Internal and external investigations in Minnesota reveal that the state is suffering its fair share of medical data breaches. While the ramp-up to implementation of the Affordable Care Act has generated tales of larger-scale data breaches in densely-populated states like California, there’s evidence that the sparser Land of 10,000 Lakes is carrying its proportionate share of the responsibility for patient information improprieties.
In late-October, the Minneapolis-based Allina Health System fired a medical assistant after it was determined by an internal investigation that she viewed the electronic records of patients without authorization over a three-year period. Almost all of the 3,907 patients whose records were accessed had been treated at the Inver Grove Heights Clinic where the woman worked. The Allina system is composed of eleven hospitals and more than fifty physician clinics, where caregivers use the electronic record system to manage patient information.

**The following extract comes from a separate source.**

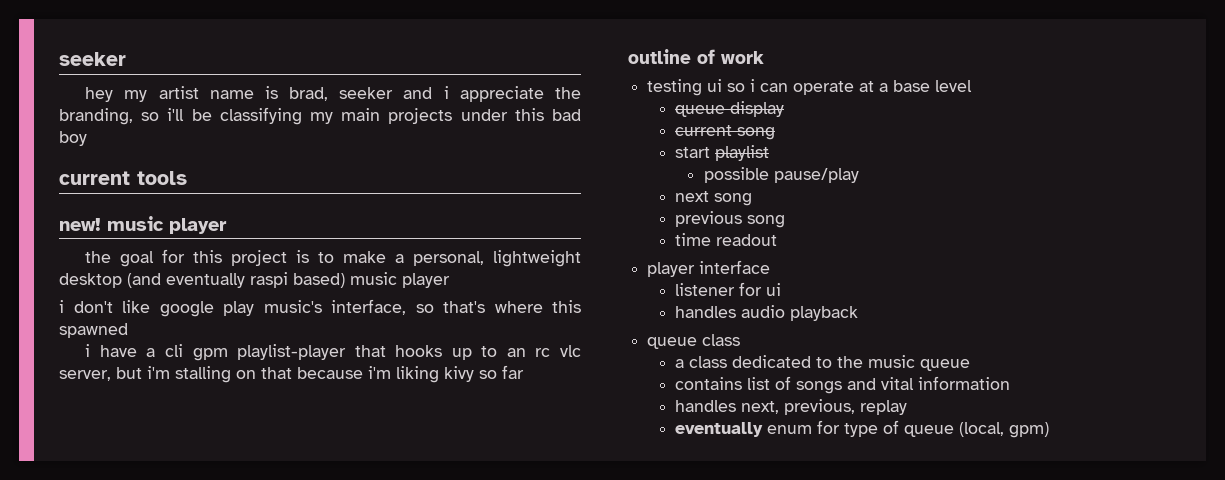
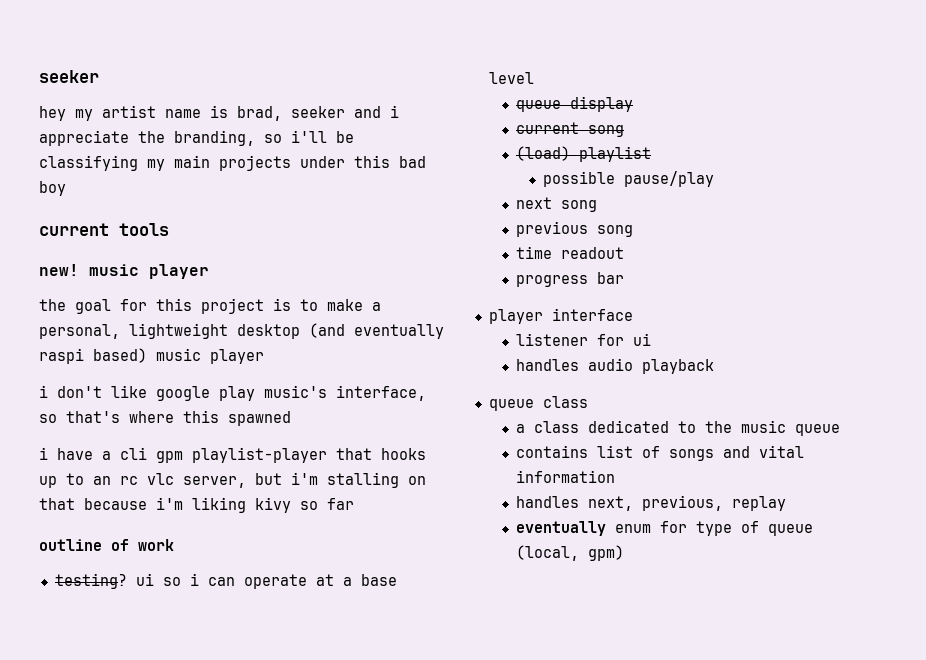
- testing ui so i can operate at a base level
+ testing? ui so i can operate at a base level
- start playlist
+ (load) playlist
+ progress bar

Allina began its investigation after a co-worker reported what seemed to be the unauthorized access of patient records by the medical assistant in question. Such staffers generally perform tasks such as escorting patients to exam rooms and collecting blood pressure, temperature, and weight information. Although not authorized to do so, the now-terminated employee gained access to patients’ demographic, clinical, and insurance information, as well as the last four digits of their Social Security numbers. Her improper accesses were determined to have occurred from February 2010 until September 2013.
There was no evidence the woman had used information for financial gain and the health system did not determine a motive for the data breaches. Allina did not find that the woman accessed the medical records for identity theft purposes and to prevent a recurrence, officials said the health system is evaluating its policies on patient information and examining its computer security programs.
According to a St. Paul Pioneer Press story on the results of the Allina probe, this is not the company’s first data-breach rodeo. In May 2011, it fired 32 employees for improperly viewing medical records of patients who were involved in a mass drug overdose in Blaine. And the rest of the state has been doing its share, as well:
“Since 2009, there have been 682 breaches reported to the federal government that involve more than 500 people per incident. Twelve of these breaches have been reported in Minnesota, including an incident last summer at Fridley-based Medtronic and a 2011 case where a laptop computer with patient data was stolen from a contractor working for Minneapolis-based Fairview Health Services.
‘Covered entities were only required to begin reporting breaches of unsecured protected health information to (the government) in 2009,’ Rachel Seeger, spokeswoman for the Department of Health and Humans Services, wrote in an email.
She said the 682 breaches have involved ‘the protected health information of roughly 27 million people.’
The Minnesota reports, which don’t include the latest Allina incident, affected 69,668 people, Seeger said.”
According to anecdotal evidence trickling out, data breaches and misuse are continuing to grow under the ACA with the increased amount of patient information being inputted into state insurance exchanges, provider networks, and health systems. Look for them to continue and to likely increase in Minnesota and across the country, where investigations will continue and the results will add to already-shocking tallies.